All entries are to be quoted exactly; the images stay out of the copy.
### Excerpted records
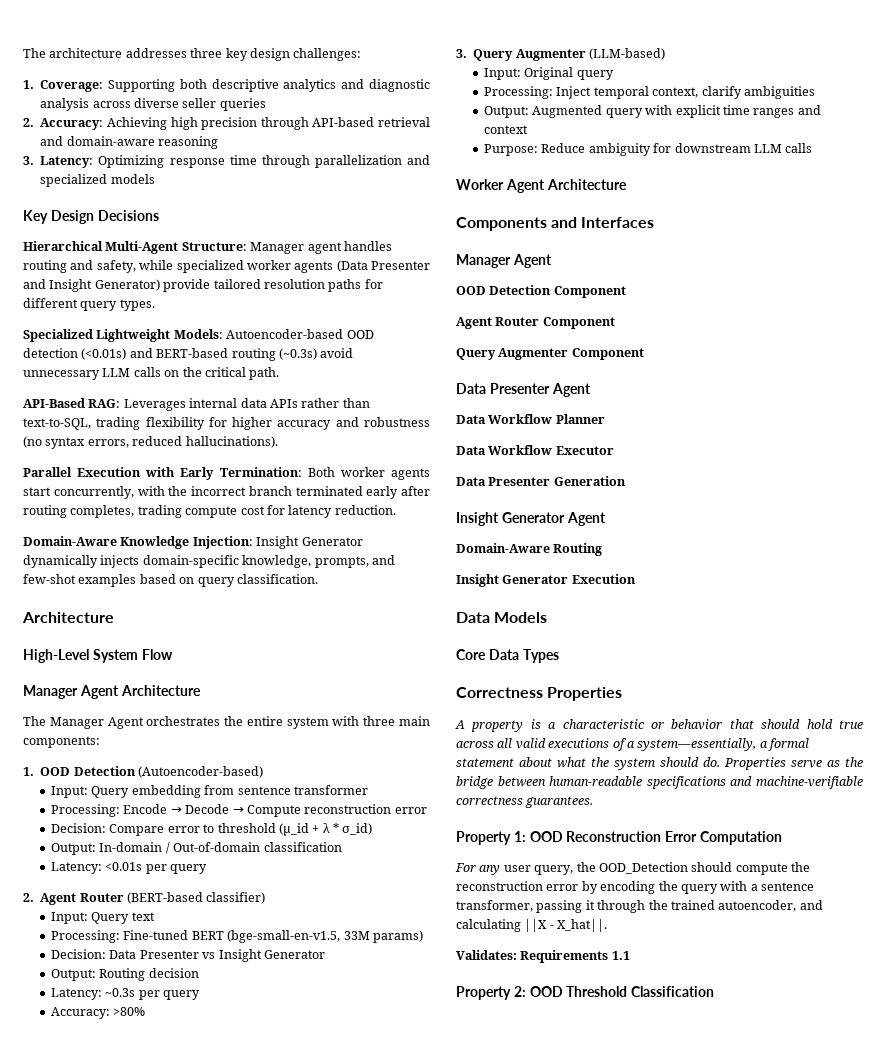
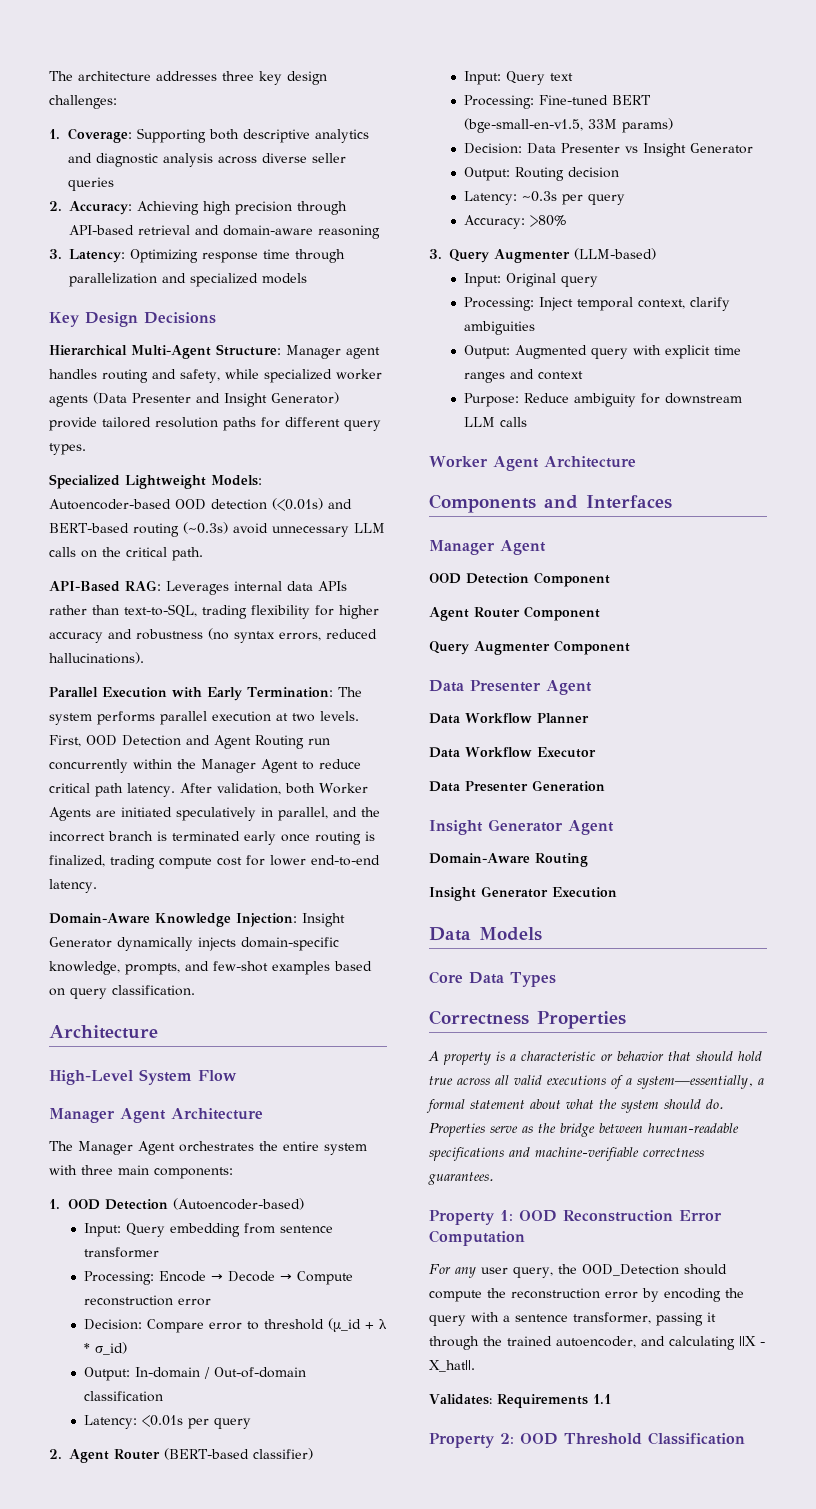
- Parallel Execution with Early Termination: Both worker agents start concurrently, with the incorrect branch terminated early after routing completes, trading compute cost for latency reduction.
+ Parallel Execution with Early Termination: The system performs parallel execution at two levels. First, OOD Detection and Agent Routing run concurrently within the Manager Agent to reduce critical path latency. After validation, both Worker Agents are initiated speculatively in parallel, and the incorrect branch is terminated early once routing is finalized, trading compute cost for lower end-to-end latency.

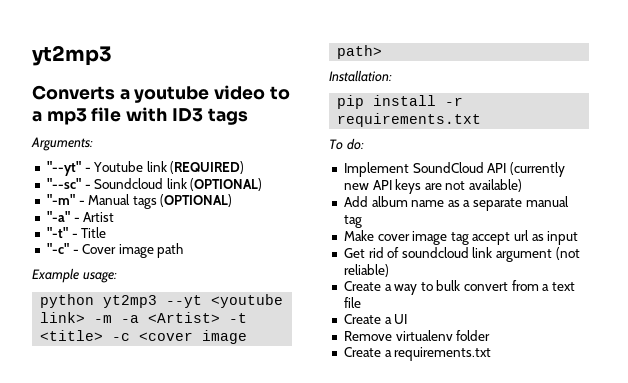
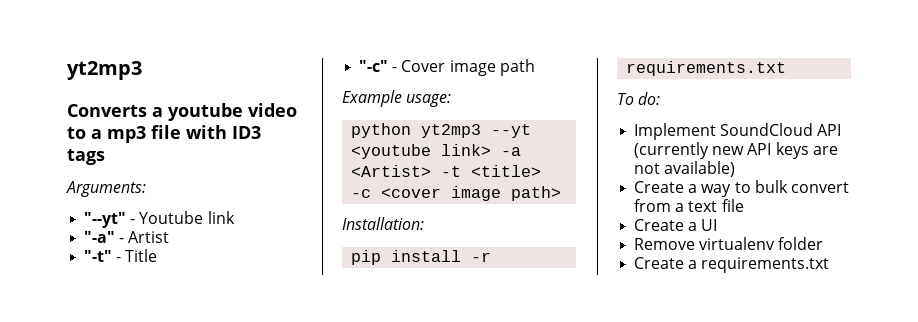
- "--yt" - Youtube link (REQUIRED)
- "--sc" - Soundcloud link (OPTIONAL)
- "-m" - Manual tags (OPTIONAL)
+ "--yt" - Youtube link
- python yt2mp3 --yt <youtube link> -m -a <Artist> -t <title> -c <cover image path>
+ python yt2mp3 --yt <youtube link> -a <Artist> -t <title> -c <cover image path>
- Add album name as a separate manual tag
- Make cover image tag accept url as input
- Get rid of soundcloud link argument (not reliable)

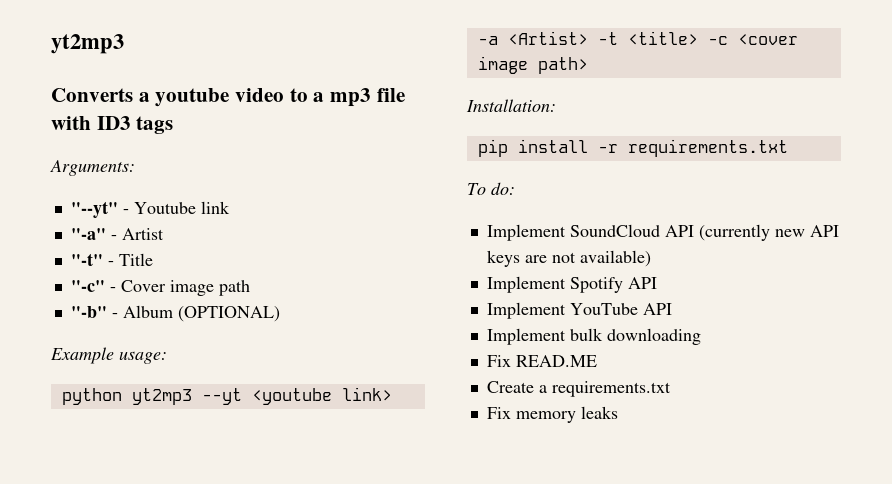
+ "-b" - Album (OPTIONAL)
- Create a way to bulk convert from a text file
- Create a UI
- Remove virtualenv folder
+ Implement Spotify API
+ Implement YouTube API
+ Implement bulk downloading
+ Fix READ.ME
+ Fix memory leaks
######
**Solution to this problem:**
- Parallel Execution with Early Termination: Both worker agents start concurrently, with the incorrect branch terminated early after routing completes, trading compute cost for latency reduction.
+ Parallel Execution with Early Termination: The system performs parallel execution at two levels. First, OOD Detection and Agent Routing run concurrently within the Manager Agent to reduce critical path latency. After validation, both Worker Agents are initiated speculatively in parallel, and the incorrect branch is terminated early once routing is finalized, trading compute cost for lower end-to-end latency.

- "--yt" - Youtube link (REQUIRED)
- "--sc" - Soundcloud link (OPTIONAL)
- "-m" - Manual tags (OPTIONAL)
+ "--yt" - Youtube link
- python yt2mp3 --yt <youtube link> -m -a <Artist> -t <title> -c <cover image path>
+ python yt2mp3 --yt <youtube link> -a <Artist> -t <title> -c <cover image path>
- Add album name as a separate manual tag
- Make cover image tag accept url as input
- Get rid of soundcloud link argument (not reliable)

+ "-b" - Album (OPTIONAL)
- Create a way to bulk convert from a text file
- Create a UI
- Remove virtualenv folder
+ Implement Spotify API
+ Implement YouTube API
+ Implement bulk downloading
+ Fix READ.ME
+ Fix memory leaks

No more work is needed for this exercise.